I made no allusion to it when in the evening I was alone with him in the saloon. Besides, he seemed to be taciturn and preoccupied. Then, contrary to his usual custom, he ordered the panels of the saloon to be opened, and he watched the water attentively from one or the other. What his purpose was in so doing, I could not divine, and I amused myself by watching the fish.

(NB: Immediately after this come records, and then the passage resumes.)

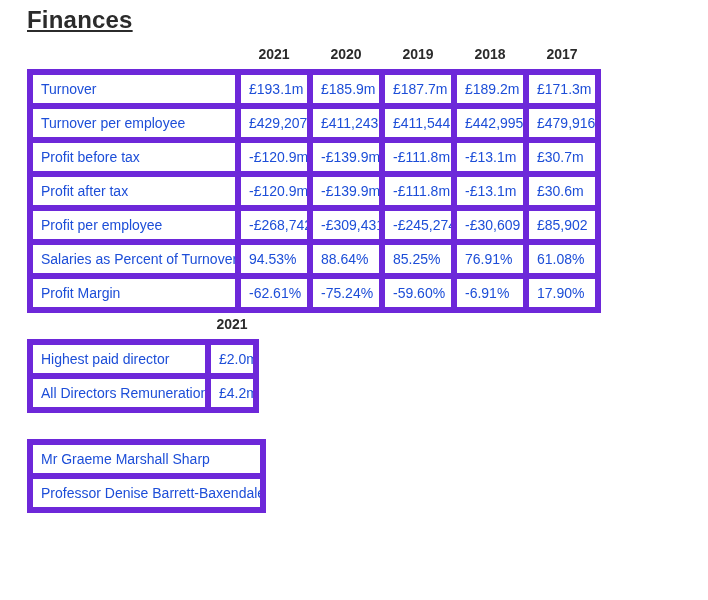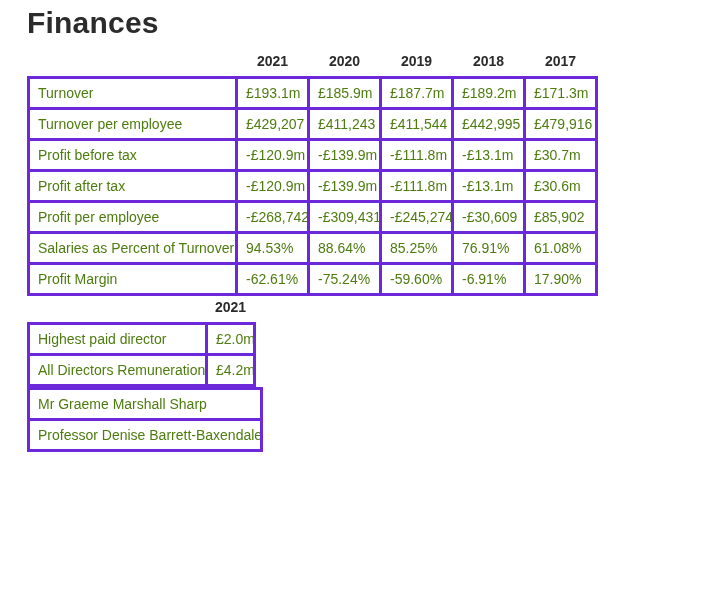"Finances" h1.section-heading { font-size: 30px -> 24px; text-decoration: none -> underline }
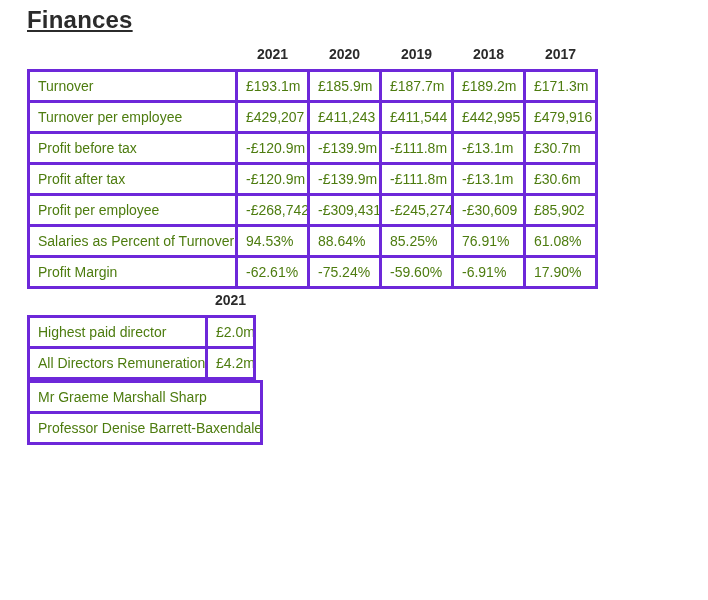"Turnover" tbody td { border: 3px solid #6d28d9 -> 6px solid #6d28d9; color: #4d7c0f -> #1d4ed8 }
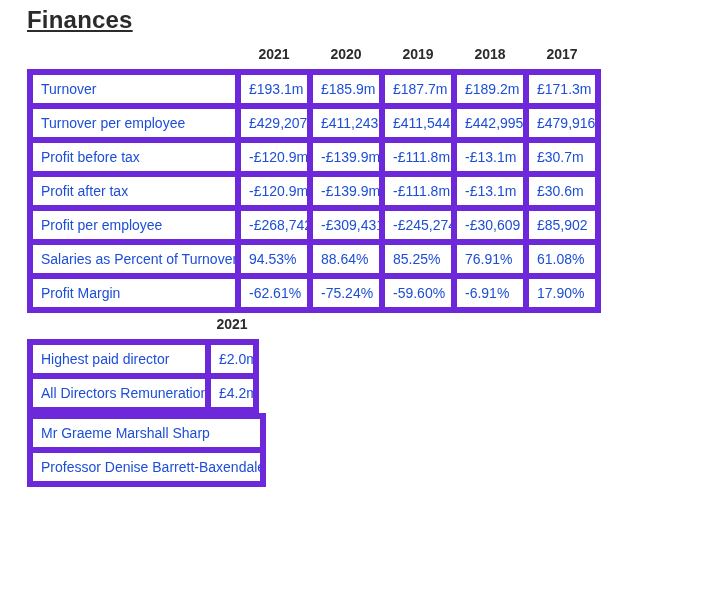"Mr Graeme Marshall Sharp" .names-table { margin-top: none -> 26px }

I remarked the gobies mentioned by Aristotle, and vulgarly called sea-loaches, which are chiefly found in the salt-water about the Delta of the Nile. Near these were a semi-phosphorescent bream, a sort of sparus which the Egyptians hold sacred, and the arrival of which in the Nile announces a rich overflow, and is celebrated by religious ceremonies. I also saw some cheilones, a bony fish with transparent scales, which are great devourers of marine plants, are most excellent to eat, and were much prized by the epicures of ancient Rome.

Another inhabitant of these seas attracted my attention, and renewed all my recollections of antiquity. This was the remora, which travels fixed upon the belly of the shark.